Le v.g. Michael Ferguson les coûts vraisemblablement sous-estimés de l'appareil

Le Canada dans le Nouvel ordre mondial



La Presse canadienne Ottawa — Coûts vraisemblablement sous-estimés, décisions prises sans autorisations ou documentation, cachoteries aux parlementaires: le vérificateur général Michael Ferguson réprimande sévèrement le gouvernement pour son processus d’achat des avions de combat F-35.
Dans son tout premier rapport très attendu déposé aujourd'hui, le nouveau vérificateur général déplore que la Défense nationale n’ait pas fait preuve «de la diligence nécessaire pour un engagement de 25 milliards».
Le gouvernement s’est engagé à remplacer ses avions CF-18, bientôt arrivés à leur fin de vie utile, mais sa démarche pour le faire comporte «des faiblesses importantes», selon M. Ferguson.
D’abord, l’évaluation du prix. Le budget d’acquisition des 65 aéronefs F-35 est évalué à 9 milliards, alors que celui du maintien en service frise les 16 milliards. Il n’existe cependant aucune documentation qui pourrait venir soutenir ce dernier chiffre.

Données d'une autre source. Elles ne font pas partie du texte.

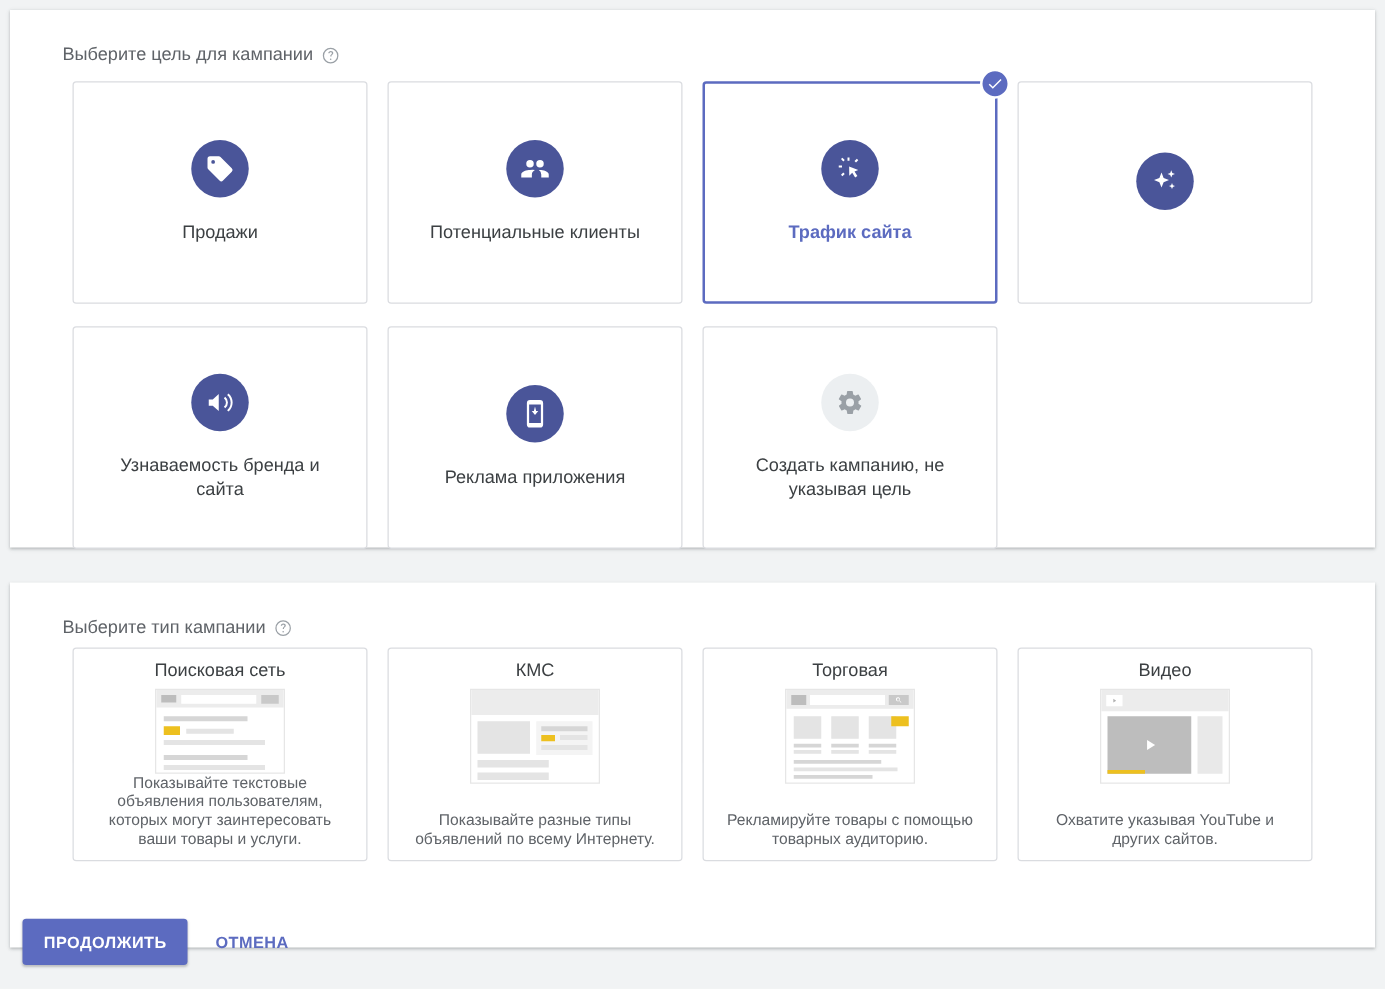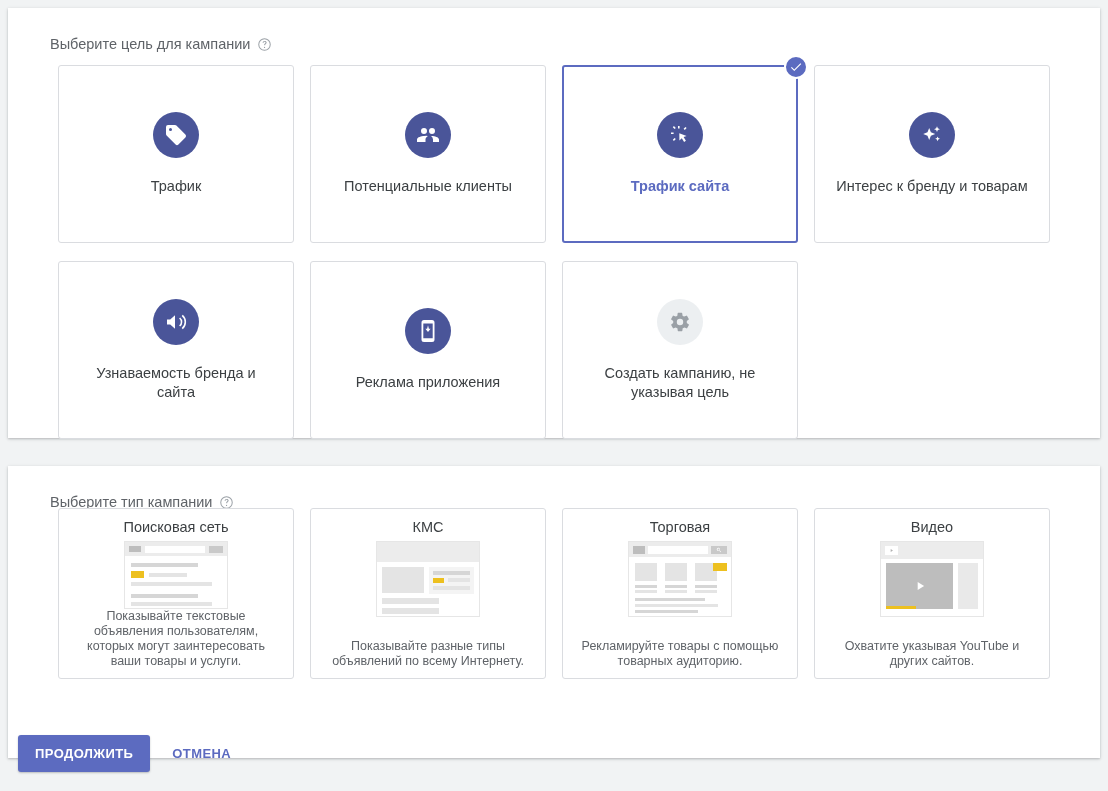"Трафик" div.goal-label { text: Трафик -> Продажи }
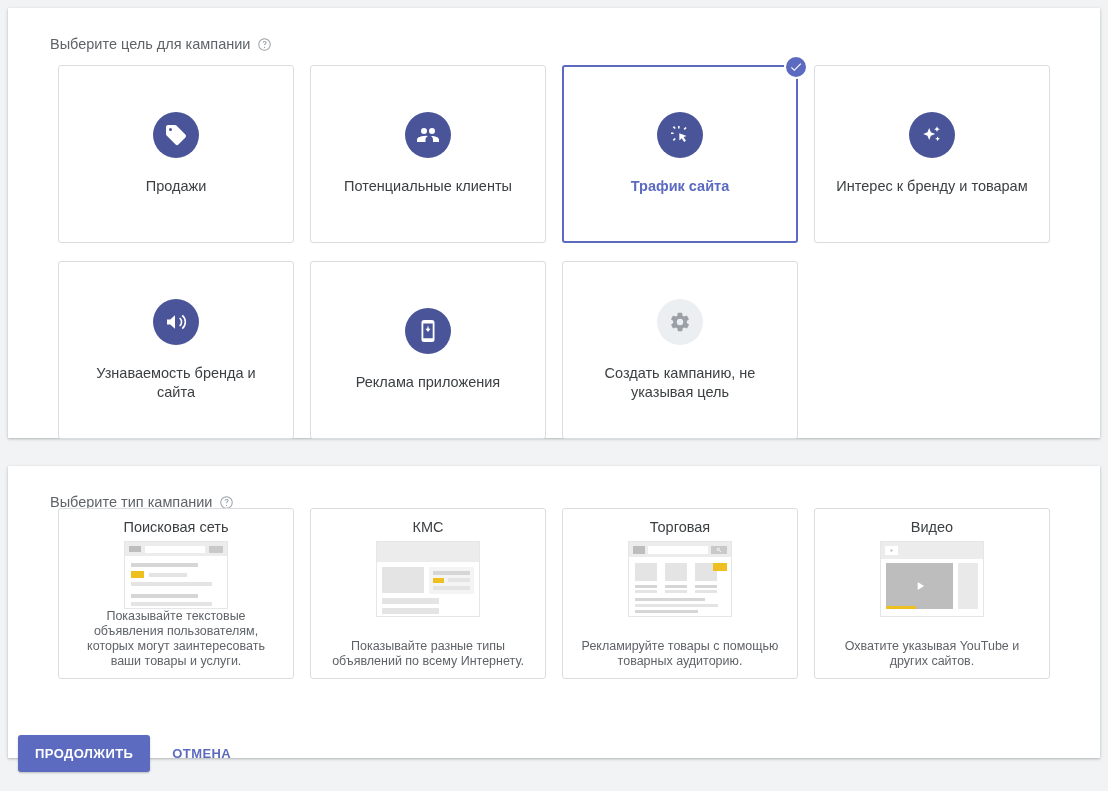"Интерес к бренду и товарам" div.goal-label { html: <div>Интерес к бренду и товарам</div> -> none }
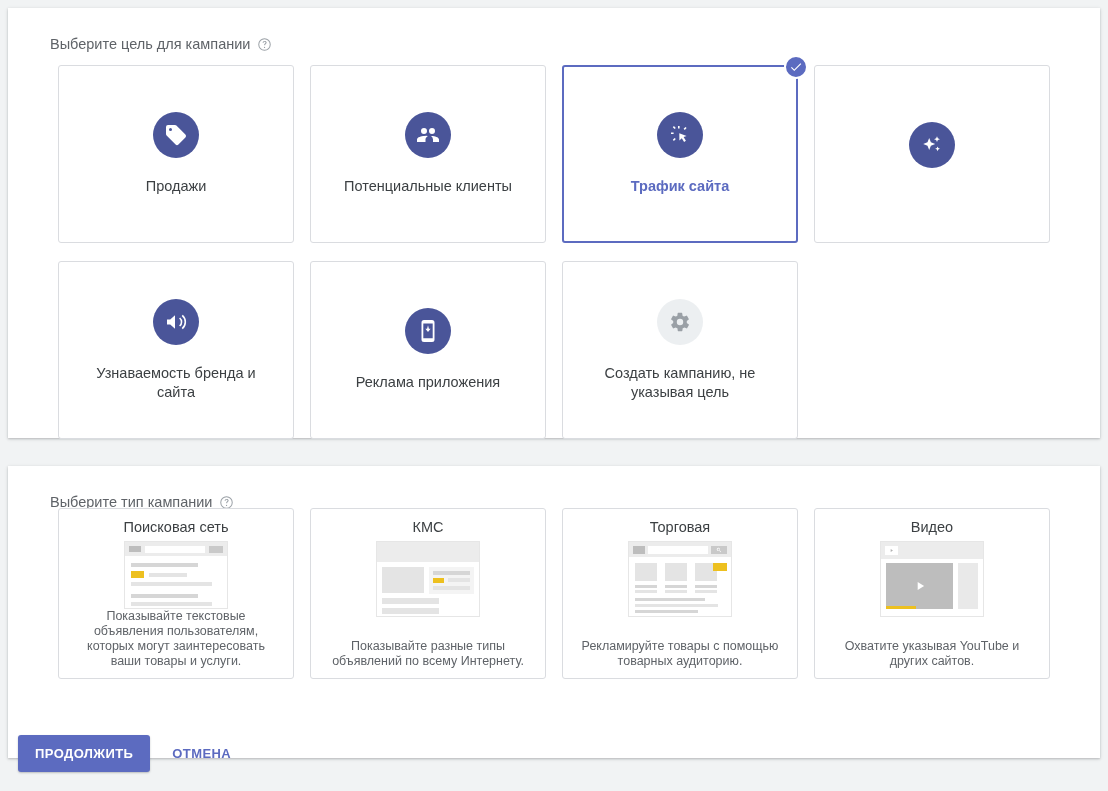"Поисковая сеть" .type-grid { top: 42px -> 52px }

Les coûts d’éventuels avions de remplacement ne figurent pas non plus des les livres du gouvernement — alors que la Défense nationale sait qu’elle en perdra —, ni les coûts des armes dont ils seront équipés ou ceux de futures mises à niveau.
M. Ferguson indique par ailleurs qu’alors que la durée de vie des avions atteint 36 ans, le gouvernement n’a estimé les coûts de son cycle de vie que pour 20 ans. Les frais associés à 16 années de fonctionnement et d’entretien font donc défaut dans la colonne des dépenses du gouvernement.
Retombées?
D’autre part, les retombées pour l’industrie canadienne, même si elles sont potentiellement nombreuses, ne sont aucunement assurées, prévient le vérificateur. Les estimations du gouvernement ne sont fondées que sur des hypothèses et n’ont d’ailleurs pas fait l’objet de validation indépendante.
Des lacunes majeures sont également relevées dans le processus d’achat de ces fameux chasseurs.
Dès 2006, quand il s’est engagé dans la troisième phase du programme d’avions de combat interarmées (JSF), la Défense aurait dû s’assurer que l’avion F-35 convenait au Canada. Mais la décision d’aller de l’avant a été prise «sans les approbations nécessaires ou la documentation à l’appui».
Et en 2010, quand le gouvernement a officialisé sa décision d’aller de l’avant avec les F-35, le pays était à un tel point engagé dans le développement du nouvel aéronef qu’il était «trop tard pour lancer un processus concurrentiel équitable».
Des coûts à préciser
M. Ferguson a enfin de «sérieuses réserves quant à l’exhaustivité des renseignements sur les coûts fournis aux parlementaires». Selon lui, la Défense nationale savait que les coûts associés aux F-35 allaient très probablement augmenter, mais elle est restée silencieuse sur ce point devant les députés.
Il recommande au gouvernement de Stephen Harper de préciser l’ensemble des coûts du cycle de vie des avions de combat, ce à quoi le ministère s’est engagé.